Wherever the string "started" appears in the entries below, return the line that holds it.

_ _ _ _ _ _ _

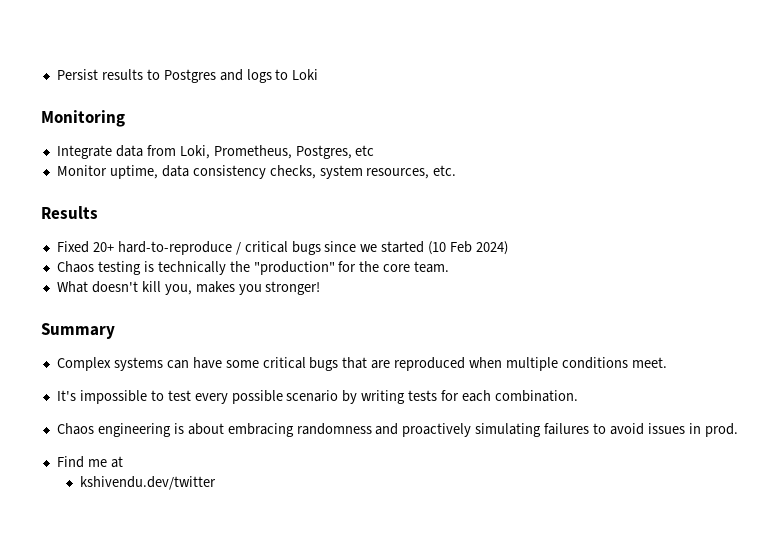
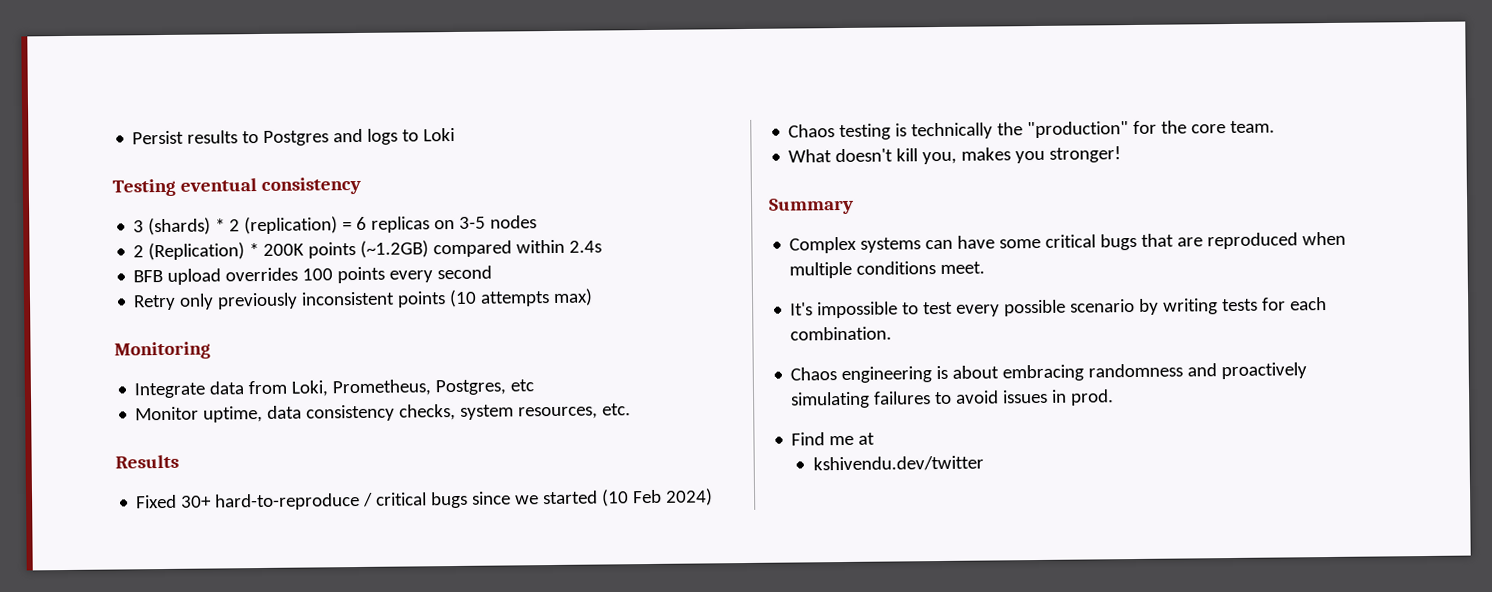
+ Testing eventual consistency
+ 3 (shards) * 2 (replication) = 6 replicas on 3-5 nodes
+ 2 (Replication) * 200K points (~1.2GB) compared within 2.4s
+ BFB upload overrides 100 points every second
+ Retry only previously inconsistent points (10 attempts max)
- Fixed 20+ hard-to-reproduce / critical bugs since we started (10 Feb 2024)
+ Fixed 30+ hard-to-reproduce / critical bugs since we started (10 Feb 2024)

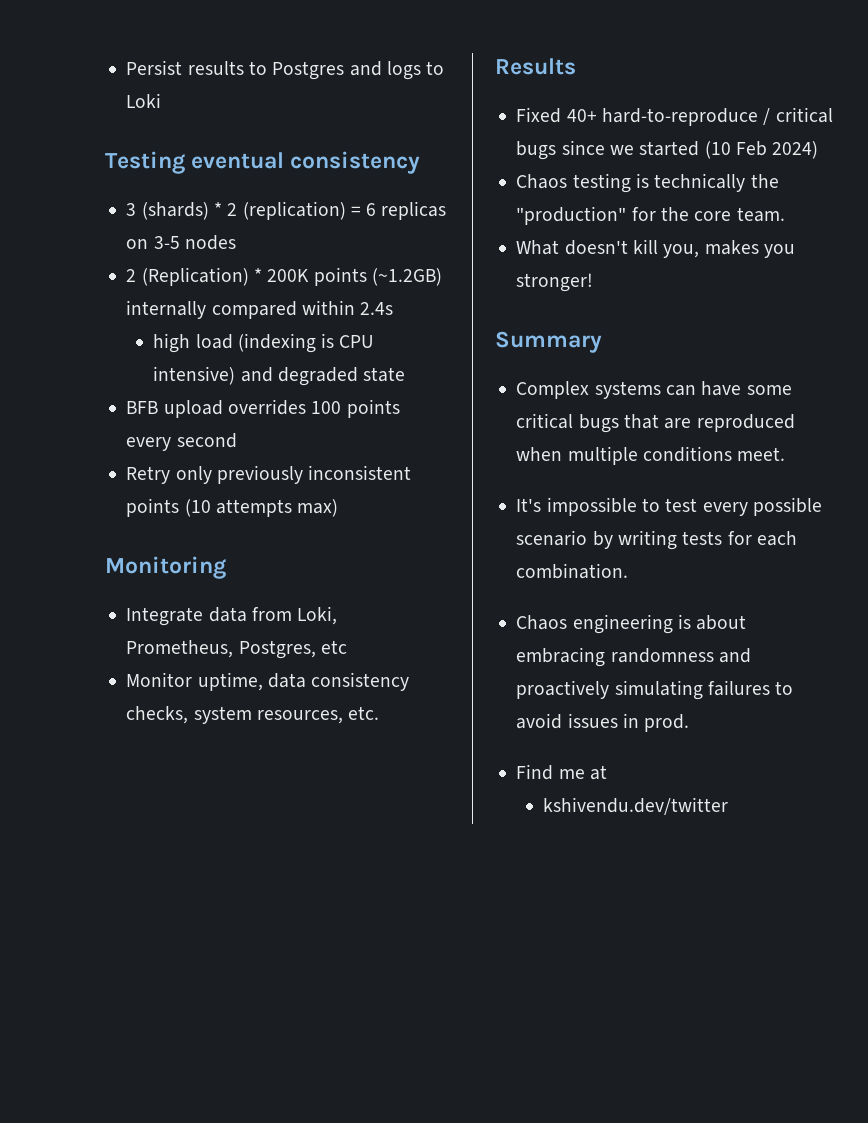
- 2 (Replication) * 200K points (~1.2GB) compared within 2.4s
+ 2 (Replication) * 200K points (~1.2GB) internally compared within 2.4s
+ high load (indexing is CPU intensive) and degraded state
- Fixed 30+ hard-to-reproduce / critical bugs since we started (10 Feb 2024)
+ Fixed 40+ hard-to-reproduce / critical bugs since we started (10 Feb 2024)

_ _ _ _ _ _ _

### PROBLEM SOLUTION
- Fixed 20+ hard-to-reproduce / critical bugs since we started (10 Feb 2024)
+ Fixed 30+ hard-to-reproduce / critical bugs since we started (10 Feb 2024)
- Fixed 30+ hard-to-reproduce / critical bugs since we started (10 Feb 2024)
+ Fixed 40+ hard-to-reproduce / critical bugs since we started (10 Feb 2024)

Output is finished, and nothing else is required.